**Task to complete**
Among the entries below, find each line with "transparent" and show it.

**Extracted records**
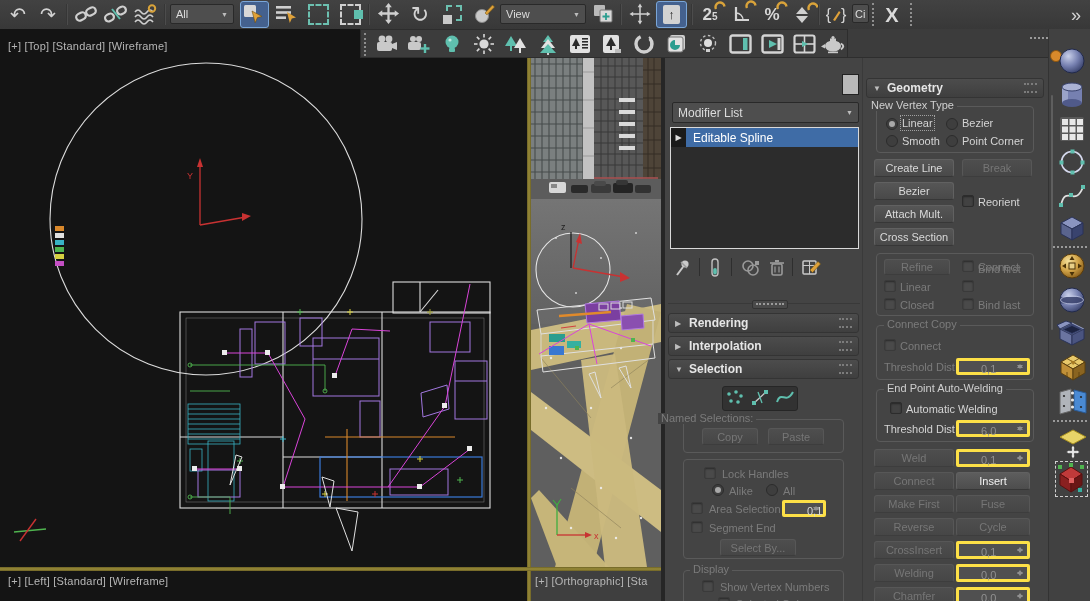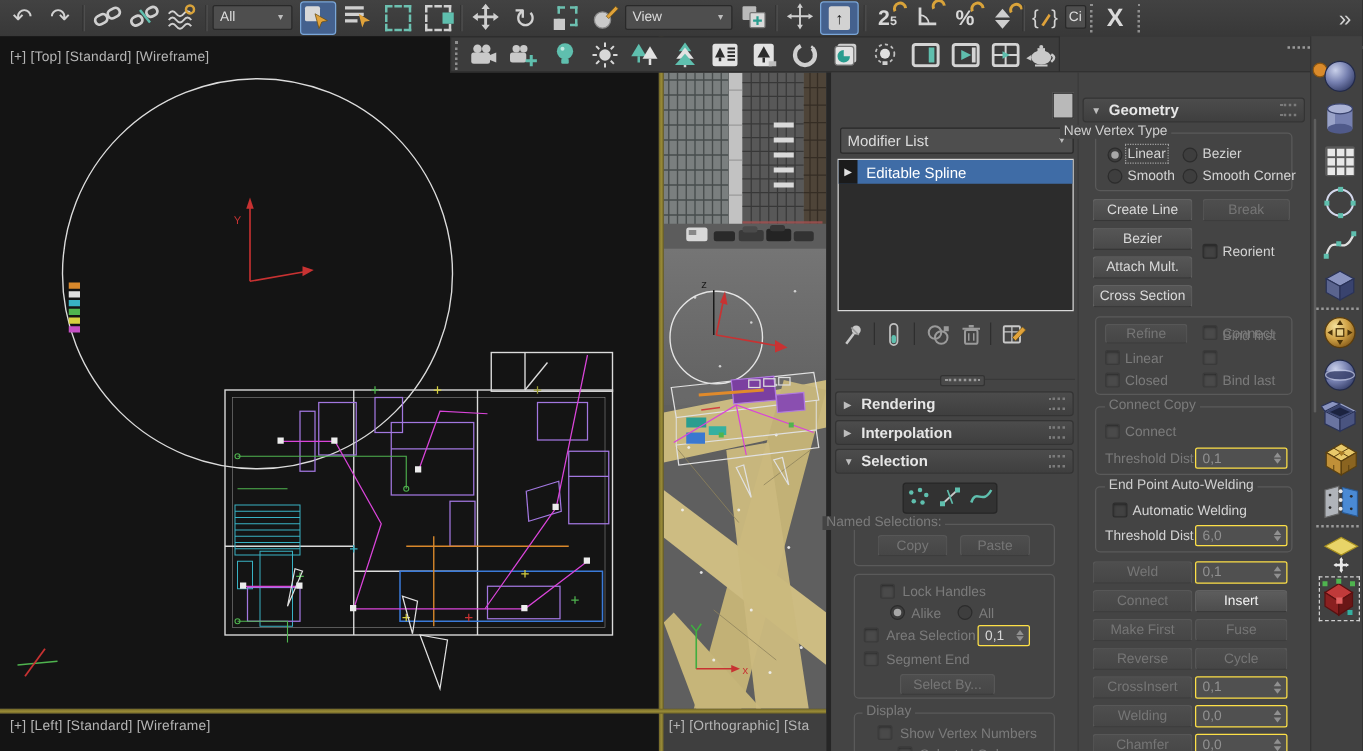--- a/index.html
+++ b/index.html
@@ -27,22 +27,22 @@
   .grp{position:absolute;border:1px solid #5a5a5a;border-radius:4px;box-sizing:border-box;}
   .glab{position:absolute;background:#444;padding:0 3px;color:#cfcfcf;line-height:11px;white-space:nowrap;}
   .glab.dis{color:#7b7b7b;}
   .cb{position:absolute;width:12px;height:12px;background:#424242;border:1px solid #2c2c2c;border-radius:2px;
       box-shadow:inset 0 1px 2px rgba(0,0,0,.45);box-sizing:border-box;}
   .cb.dis{background:#4a4a4a;border-color:#3a3a3a;}
   .radio{position:absolute;width:12px;height:12px;background:#3e3e3e;border:1px solid #2c2c2c;border-radius:50%;box-sizing:border-box;}
   .radio.sel::after{content:"";position:absolute;left:2px;top:2px;width:6px;height:6px;border-radius:50%;background:#a8a8a8;}
   .lbl{position:absolute;color:#d4d4d4;white-space:nowrap;}
   .lbl.dis{color:#7b7b7b;}
-  .spin{position:absolute;background:#505050;border:1px solid #fde047;border-radius:2px;color:#919191;
-        padding:2px 16px 0 5px;box-sizing:border-box;}
+  .spin{position:absolute;background:#505050;border:3px solid #fde047;border-radius:2px;color:#919191;
+        padding:2px 16px 0 22px;box-sizing:border-box;}
   .spin.bright{color:#d8d8d8;}
   .spin::before{content:"";position:absolute;right:4px;top:3px;border-left:3px solid transparent;border-right:3px solid transparent;border-bottom:4px solid #909090;}
   .spin::after{content:"";position:absolute;right:4px;bottom:3px;border-left:3px solid transparent;border-right:3px solid transparent;border-top:4px solid #909090;}
   .roll{position:absolute;height:20px;background:linear-gradient(#4c4c4c,#3f3f3f);border:1px solid #343434;border-radius:3px;
         display:flex;align-items:center;padding:0 6px;font-weight:bold;color:#e6e6e6;font-size:12px;box-sizing:border-box;}
   .roll .arr{font-size:8px;color:#bdbdbd;font-weight:normal;margin-right:6px;width:8px;}
   .dots{margin-left:auto;width:13px;height:6px;border-top:2px dotted #7c7c7c;border-bottom:2px dotted #7c7c7c;}
   .focusdot{outline:1px dotted #a0a0a0;outline-offset:1px;}
 </style>
 </head>
@@ -772,29 +772,29 @@
 
   <div class="abs" style="left:862px;top:58px;width:186px;height:543px;background:#444;border-left:1px solid #3a3a3a;box-sizing:border-box;"></div>
 
   <div class="roll" style="left:866px;top:78px;width:178px">
       <span class="arr">▼</span>
       <span>Geometry</span>
       <span class="dots"></span>
     </div>
 
   <div class="grp" style="left:876px;top:106px;width:158px;height:47px"></div>
-  <div class="glab" style="left:848px;top:100px">New Vertex Type</div>
+  <div class="glab" style="left:868px;top:100px">New Vertex Type</div>
   <div class="radio sel" style="left:886px;top:118px"></div>
   <div class="lbl focusdot" style="left:902px;top:117px">Linear</div>
   <div class="radio" style="left:946px;top:118px"></div>
   <div class="lbl" style="left:962px;top:117px">Bezier</div>
   <div class="radio" style="left:886px;top:135px"></div>
   <div class="lbl" style="left:902px;top:135px">Smooth</div>
   <div class="radio" style="left:946px;top:135px"></div>
-  <div class="lbl" style="left:962px;top:135px">Smooth Corner</div>
+  <div class="lbl" style="left:962px;top:135px">Point Corner</div>
 
   <div class="pbtn" style="left:874px;top:159px;width:80px;height:18px;line-height:17px">Create Line</div>
   <div class="pbtn dis" style="left:962px;top:159px;width:70px;height:18px;line-height:17px">Break</div>
   <div class="pbtn" style="left:874px;top:182px;width:80px;height:18px;line-height:17px">Bezier</div>
   <div class="cb" style="left:962px;top:195px"></div>
   <div class="lbl" style="left:978px;top:196px">Reorient</div>
   <div class="pbtn" style="left:874px;top:205px;width:80px;height:18px;line-height:17px">Attach Mult.</div>
   <div class="pbtn" style="left:874px;top:228px;width:80px;height:18px;line-height:17px">Cross Section</div>
 
   <div class="grp" style="left:876px;top:253px;width:158px;height:63px"></div>

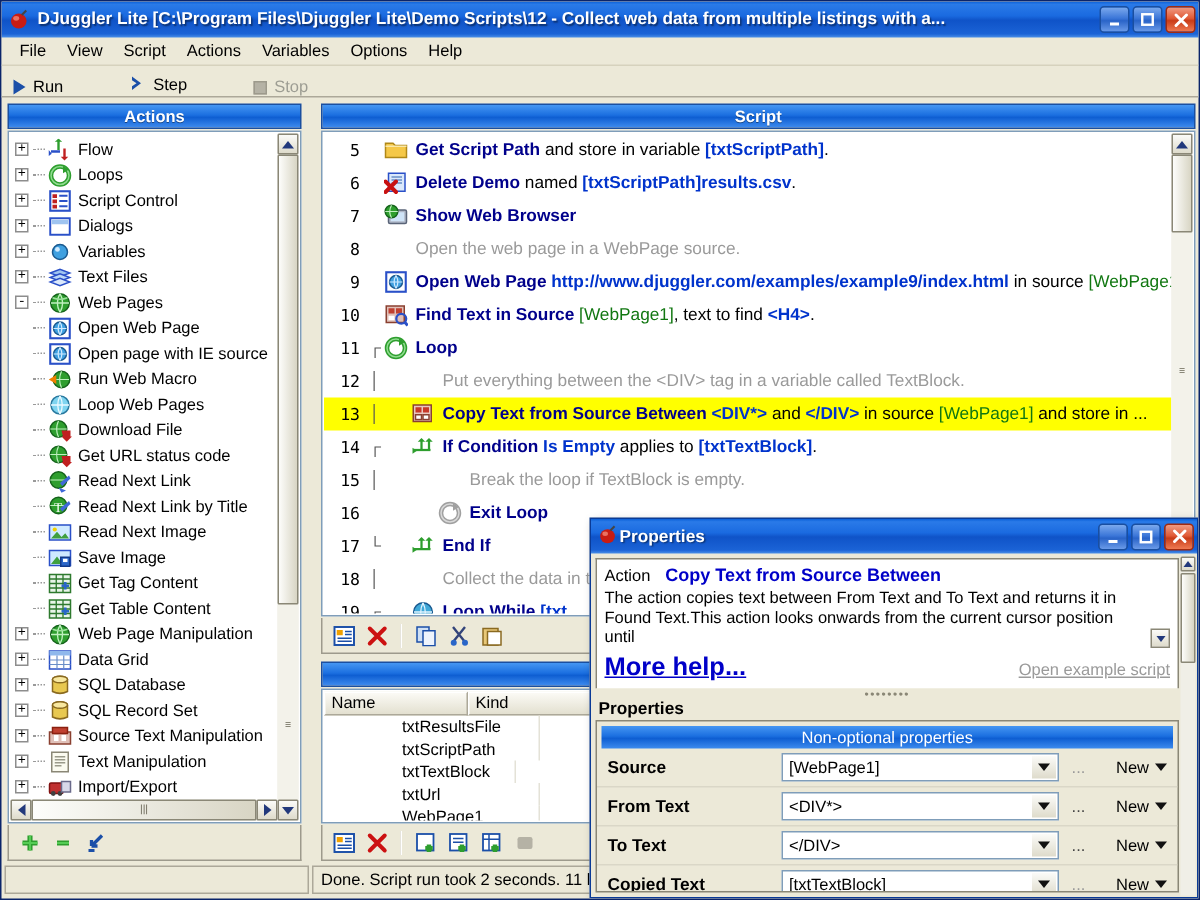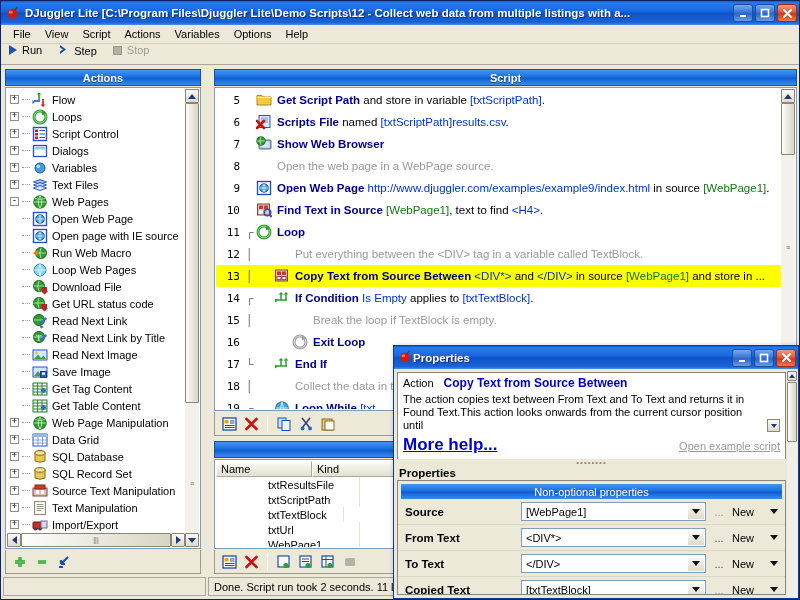--- a/index.html
+++ b/index.html
@@ -51,22 +51,22 @@
 
   
   .menubar {
     height:19px; background:#ece9d8; display:flex; align-items:center;
     padding-left:5px; border-bottom:1px solid #d6d2bd;
   }
   .menubar div { padding:2px 7px; color:#000; font-size:11px; }
 
   
   .toolbar {
-    height:21px; background:#ece9d8; display:flex; align-items:flex-start;
-    padding-left:8px; border-bottom:1px solid #aca899;
+    height:21px; background:#ece9d8; display:flex; align-items:flex-end;
+    padding-left:8px; border-bottom:1px solid #aca899;gap:28px;
   }
   .tbitem { display:flex; align-items:center; gap:5px; margin-right:16px; font-size:11px; }
   .tbitem.disabled { color:#9d9d93; }
   .tri { width:0;height:0;border-left:8px solid #1b4fa8;border-top:5px solid transparent;border-bottom:5px solid transparent; }
   .sq { width:9px;height:9px;background:#b5b2a5;border:1px solid #9d9a8c; }
 
   
   .caption {
     height:17px;
     background:linear-gradient(to bottom,#4596f2 0%,#1b6fe0 45%,#0e5ed2 55%,#3d8bee 100%);
@@ -133,21 +133,21 @@
 
   
   .scriptbox { position:absolute; left:1px; top:1px; right:15px; bottom:1px; overflow:hidden; background:#fff; }
   .sline { display:flex; align-items:center; height:22px; white-space:nowrap; font-size:11.5px; padding-left:2px; }
   .sline.hl { background:#ffff00; }
   .snum { width:22px;text-align:right;margin-right:4px;color:#000;font-size:11px;flex:none;
           font-family:"DejaVu Sans Mono",monospace; }
   .sbracket { width:12px;flex:none;text-align:center;color:#555;font-size:11px;line-height:1; }
   .sicon { width:16px;height:16px;margin-right:5px;flex:none;position:relative; }
   .stxt b { color:#00008b; font-weight:bold; }
-  .stxt .blue { color:#0033cc; }
+  .stxt .blue { color:#0033cc;font-weight:bold; }
   .stxt .green { color:#117711; }
   .sline.cmt .stxt { color:#9a9a9a; }
   .indent1 { width:18px;flex:none; }
   .indent2 { width:36px;flex:none; }
 
   
   .minibar {
     height:22px;background:#ece9d8;border:1px solid #9d9a8c;border-top:none;
     display:flex;align-items:center;padding-left:4px;gap:2px;
   }
@@ -217,21 +217,21 @@
   .pcombo {
     flex:1;height:19px;background:#fff;border:1px solid #7f9db9;
     display:flex;align-items:center;padding-left:4px;font-size:11px;position:relative;min-width:0;
   }
   .pcombo .cbtn {
     position:absolute;right:1px;top:1px;bottom:1px;width:16px;
     background:linear-gradient(to bottom,#fbfbf8,#dedbcb);
     display:flex;align-items:center;justify-content:center;
   }
   .pdots { width:26px;text-align:center;font-size:11px;color:#9a9a9a; }
-  .pnew { width:34px;text-align:left;font-size:11px; }
+  .pnew { width:34px;text-align:right;font-size:11px; }
   .pnewarr { width:16px;display:flex;align-items:center;justify-content:center; }
 
   .dlg-vscroll { position:absolute;right:1px;top:25px;bottom:1px;width:10px;background:#f0efe7; }
 </style>
 </head>
 <body>
 
 <div id="app">
 
   <div class="titlebar">
@@ -625,21 +625,21 @@
             <span class="stxt"><b>Get Script Path</b> and store in variable <span class="blue">[txtScriptPath]</span>.</span>
           </div>
           <div class="sline">
             <span class="snum">6</span>
             <span class="sbracket"></span>
             <span class="sicon"><svg width="16" height="16" viewBox="0 0 16 16">
                 <rect x="3" y="1.5" width="11" height="12" fill="#dbe9fb" stroke="#2a50c8"></rect>
                 <path d="M5 4 L12 4 M5 6 L12 6 M5 8 L12 8" stroke="#6a8ec8" stroke-width=".9"></path>
                 <path d="M1 7 L8 14 M8 7 L1 14" stroke="#c81111" stroke-width="2.6" stroke-linecap="round"></path>
               </svg></span>
-            <span class="stxt"><b>Scripts File</b> named <span class="blue">[txtScriptPath]results.csv</span>.</span>
+            <span class="stxt"><b>Delete Demo</b> named <span class="blue">[txtScriptPath]results.csv</span>.</span>
           </div>
           <div class="sline">
             <span class="snum">7</span>
             <span class="sbracket"></span>
             <span class="sicon"><svg width="16" height="16" viewBox="0 0 16 16">
                 <rect x="3" y="4" width="12" height="9" rx="1" fill="#b0b8c8" stroke="#5a6478"></rect>
                 <rect x="4.5" y="5.5" width="9" height="6" fill="#cfe4f8"></rect>
                 <circle cx="5" cy="5" r="4.2" fill="#2e9e2e" stroke="#15631b"></circle>
                 <path d="M0.8 5 L9.2 5 M5 0.8 Q2.7 5 5 9.2" stroke="#bff0bf" fill="none" stroke-width=".8"></path>
               </svg></span>

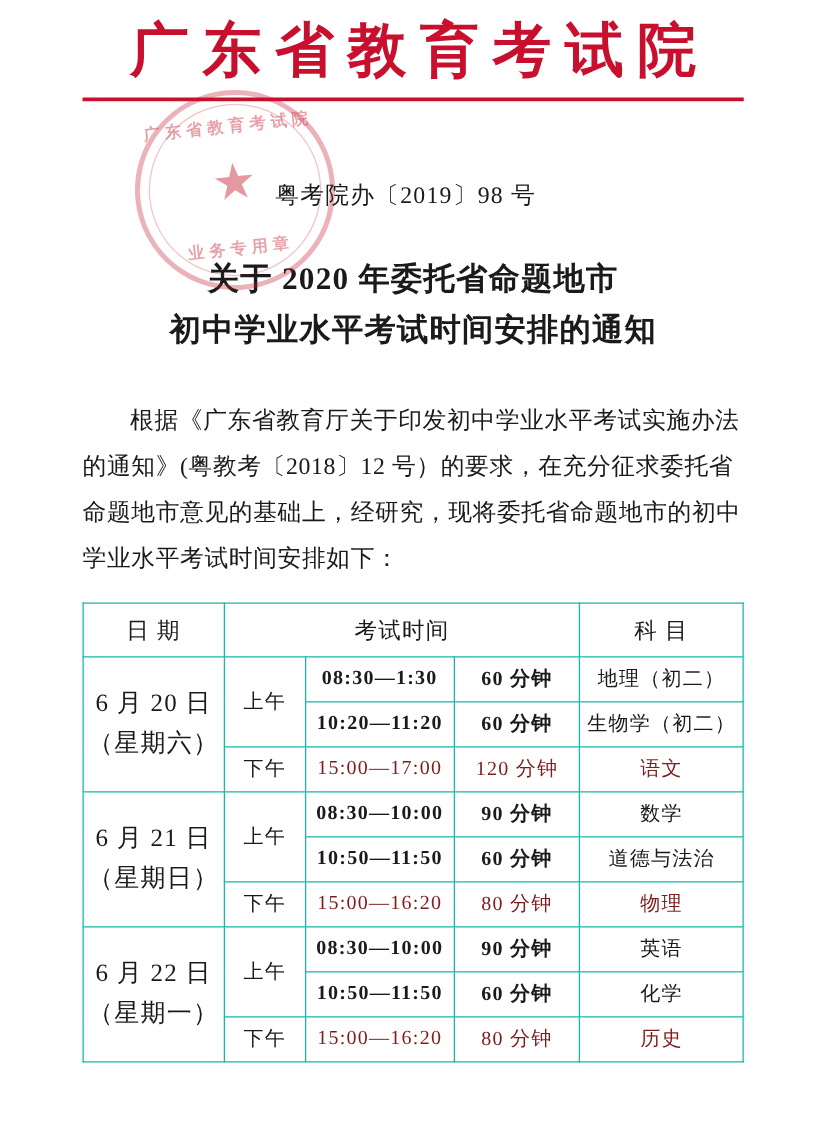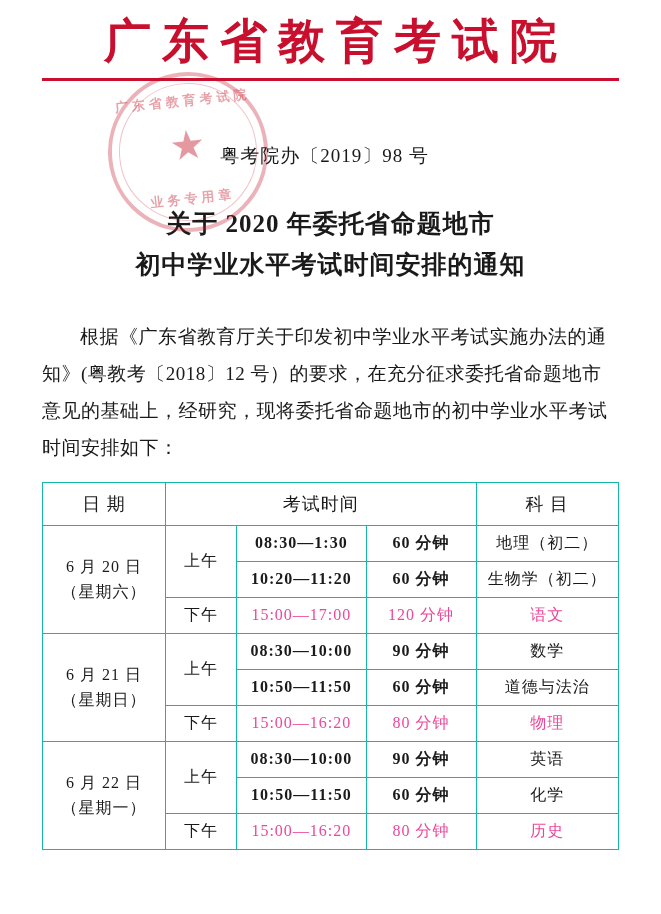--- a/index.html
+++ b/index.html
@@ -13,21 +13,21 @@
     font-family: "Liberation Serif", "DejaVu Serif", serif;
     color: #1a1a1a;
     position: relative;
     overflow: hidden;
   }
   .page {
     position: relative;
     width: 661px;
     height: 914px;
     box-sizing: border-box;
-    padding: 0 42px;
+    padding: 0 66px;
   }
 
   
   .masthead {
     text-align: center;
     padding-top: 14px;
     position: relative;
     z-index: 3;
   }
   .masthead-title {
@@ -158,24 +158,24 @@
     padding: 9px 2px;
   }
   .col-date { width: 19%; }
   .col-half { width: 11%; }
   .col-time { width: 20%; }
   .col-dur  { width: 17%; margin-top: 16px; }
   .col-subj { width: 22%; }
 
   .date-cell {
     line-height: 1.6;
-    font-size: 16px;
+    font-size: 20px;
   }
   .afternoon {
-    color: #ec4899;
+    color: #7f1d1d;
   }
   .bold-cell { font-weight: bold; }
 </style>
 </head>
 <body>
 
 <div class="page">
 
   <div class="masthead">
     <div class="masthead-title">广东省教育考试院</div>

**Result for this exercise**
   .spin::before{content:"";position:absolute;right:4px;top:3px;border-left:3px solid transparent;border-right:3px solid transparent;border-bottom:4px solid #909090;}
   .spin::after{content:"";position:absolute;right:4px;bottom:3px;border-left:3px solid transparent;border-right:3px solid transparent;border-top:4px solid #909090;}
   .tri { width:0;height:0;border-left:8px solid #1b4fa8;border-top:5px solid transparent;border-bottom:5px solid transparent; }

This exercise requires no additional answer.